Özdemir kamu otoritelerinin ve yargı mercilerinin yaklaşımına değiniyor ve şunları söylüyor:
“Bu meseleyi iki açıdan değerlendirmek gerekir. Nefret suçlarına yönelik olarak kamu otoriteleri, yargı mercileri bir duyarsızlık içindeler. Her olayı bir kriminal adli vaka olarak değerlendirme gereği duyuyorlar. Ki bireysel suç tanımını bireysel faillik boyutuna indirgeyerek esasında bu olayın normal, rutin topumsal yaşamın içerisinde ortaya çıkan suç tanımı kapsamında değerlendiriyorlar. Bu hem Anamur olayında, hem Zorava Köyü’nde, hem Trabzon Uzungöl’de, hem Ankara’da Kürtçe konuştuğu için öldürülen şahıs örneğinde de aynı şekilde. Kendi suç tanımı, tehdit, kasten öldürme, hakaret, TCK’deki adli vaka boyutuna indirgeniyor. Ama öyle değil.
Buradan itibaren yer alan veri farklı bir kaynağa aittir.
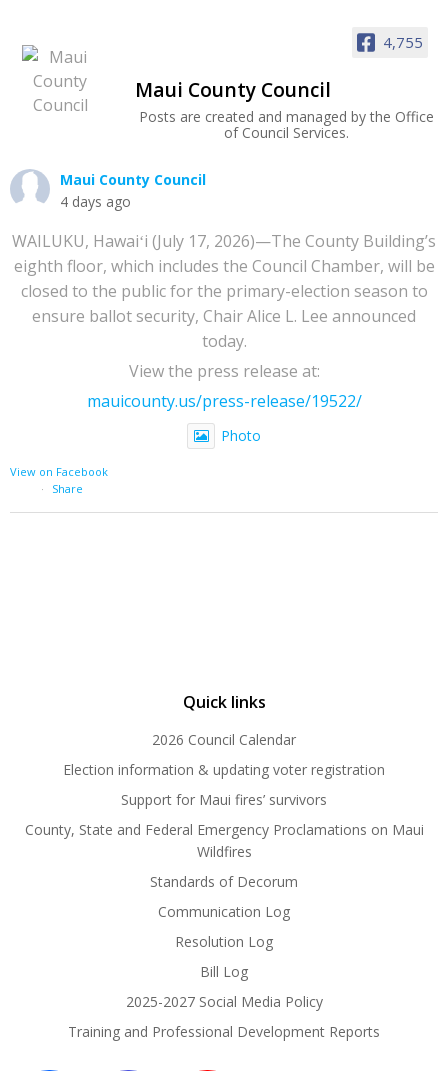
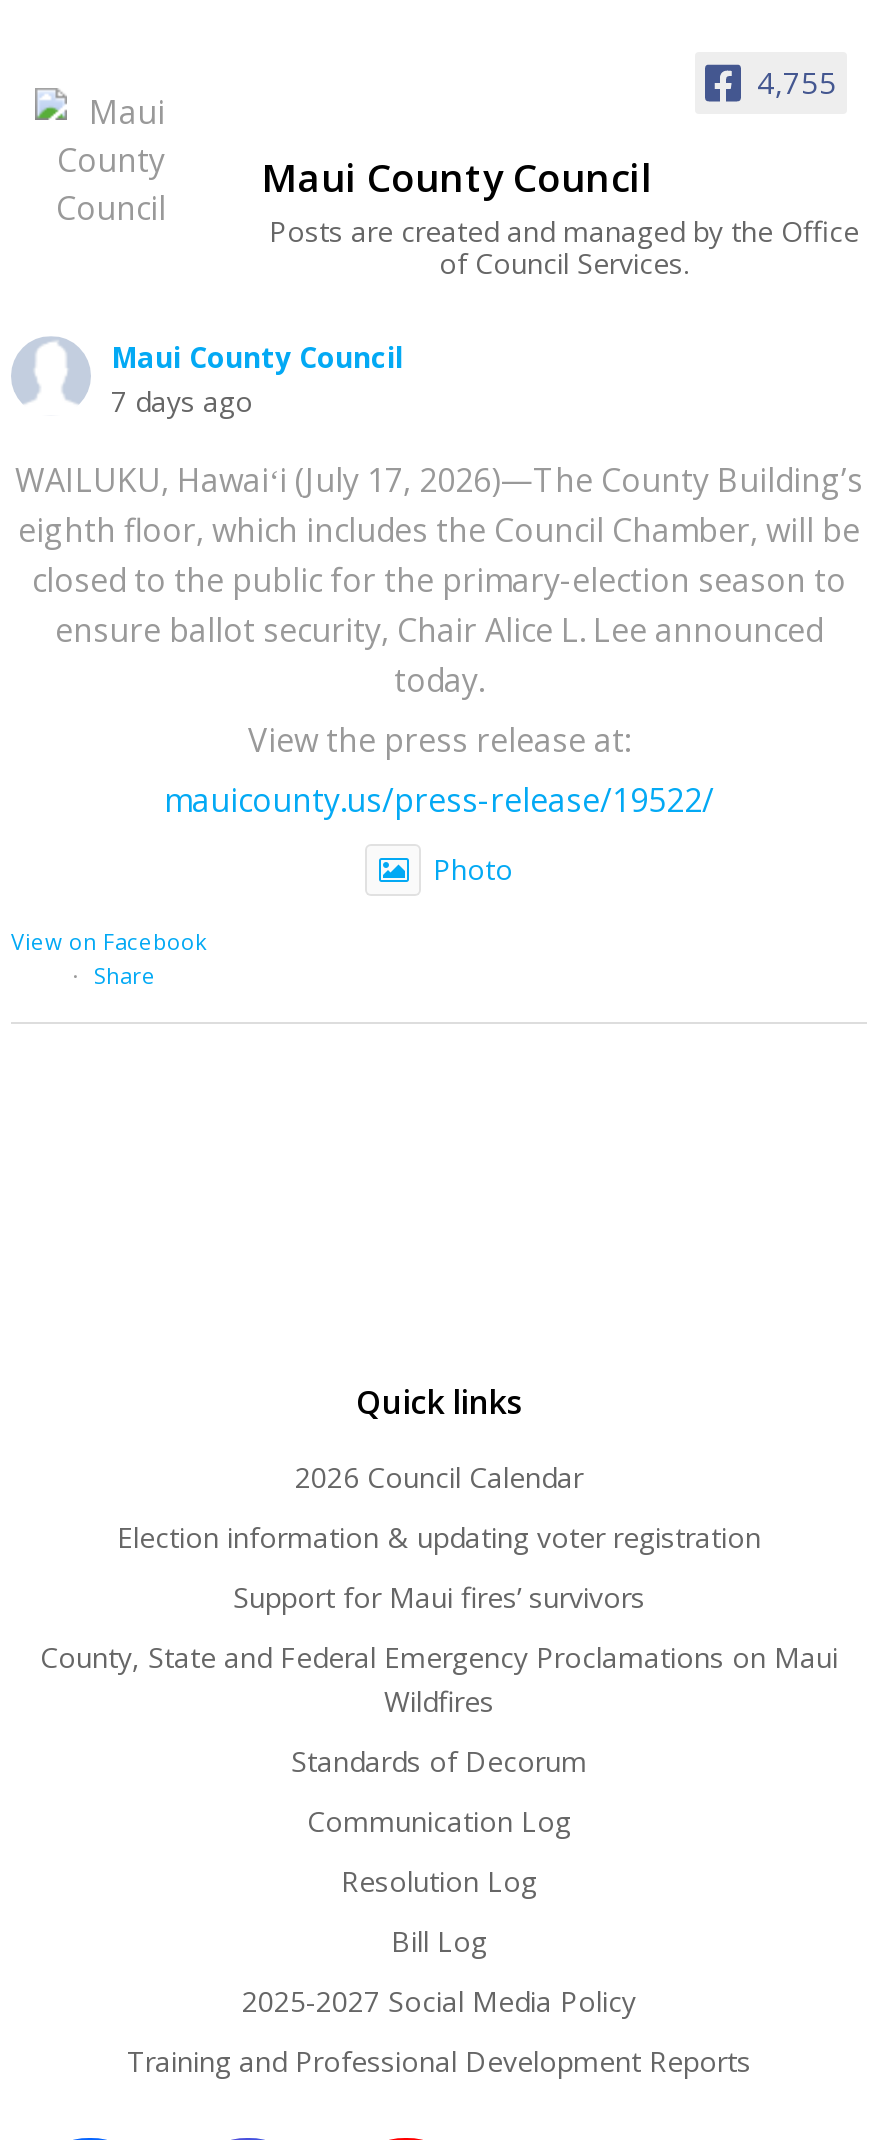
- 4 days ago
+ 7 days ago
"Olayın yaşandığı süreç, olayın örgüsü bu noktada bize şunu gösteriyor: Kürt kimliği, herhangi etnik kimliği, siyasal düşünceleri itibariyle insanlaran hakarete maruz kalmaları, darb edilmeleri, fiziki saldırıya maruz kalmaları, öldürülmeleri ya da öldüresiye darp edilmeleri, yaralanmaları kendi içinde belirli bir suç tanımı içinde değerlendirilemez. Nefret suçu, her türlü ayrımcılığıa karşı suç tanımı içinde değerlendirilmeleri ve cezayi müeyyedin ona göre şekillenmesi lazım.”
“Bu durum oldukça yaygın”
İlknur Alcan’a göre kamuoyunun gündemin yansıyan olaylardan daha fazla sayıda nefret ve ırkçılık suçu işleniyor:
“Biz avukatlar bile bir yerde Kürtçe bir şey dinlerken, çevreden tedirgin oluyorsak ya da herhangi bir kişi Arapça ya da Kürtçe bir şey dinliyorsa ve çevreden tedirgin oluyorsa bu epey yaygın bir demektir. Özellikle bazı şehirlerde maalesef epey yaygın bir durum. Bu söylemin yaygın bir şekilde olmasının nedeni tamamen iktidarın hatta muhalefetin tutumlarıyla ilgili. Sonuçta Suriyeliler üzerinden muhalefetin geliştirdiği dil de ırkçılıktan ari değil maalesef. Bu söylemlerin tamamı ülkedeki ırkçılığı arttıran, yaygınlaştıran, meşrulaştıran söylemler. Belki iktidar daha keskin ve daha sert ama muhalefet de bu söylemleri yaygın hale getiriyor. Örneğin Suriyeliler konusunda muhalefetin dili, Kürtler konusundaki iktidarın dili ile neredeyse aynı. Her ikisi de hedef haline gitirilen halk kitleleri.
“Geçen hafta başımıza gelen bir olayı söyleyeyim. Edirne’ye gidiyoruz. Yolda bir dinlenme tesisinde durduk. Bir müzik açtı arkadaşlarımız Youtube’den. Kürtçe bir müzikti. Herkes dönüp baktı. Sesten kaynaklı değildi.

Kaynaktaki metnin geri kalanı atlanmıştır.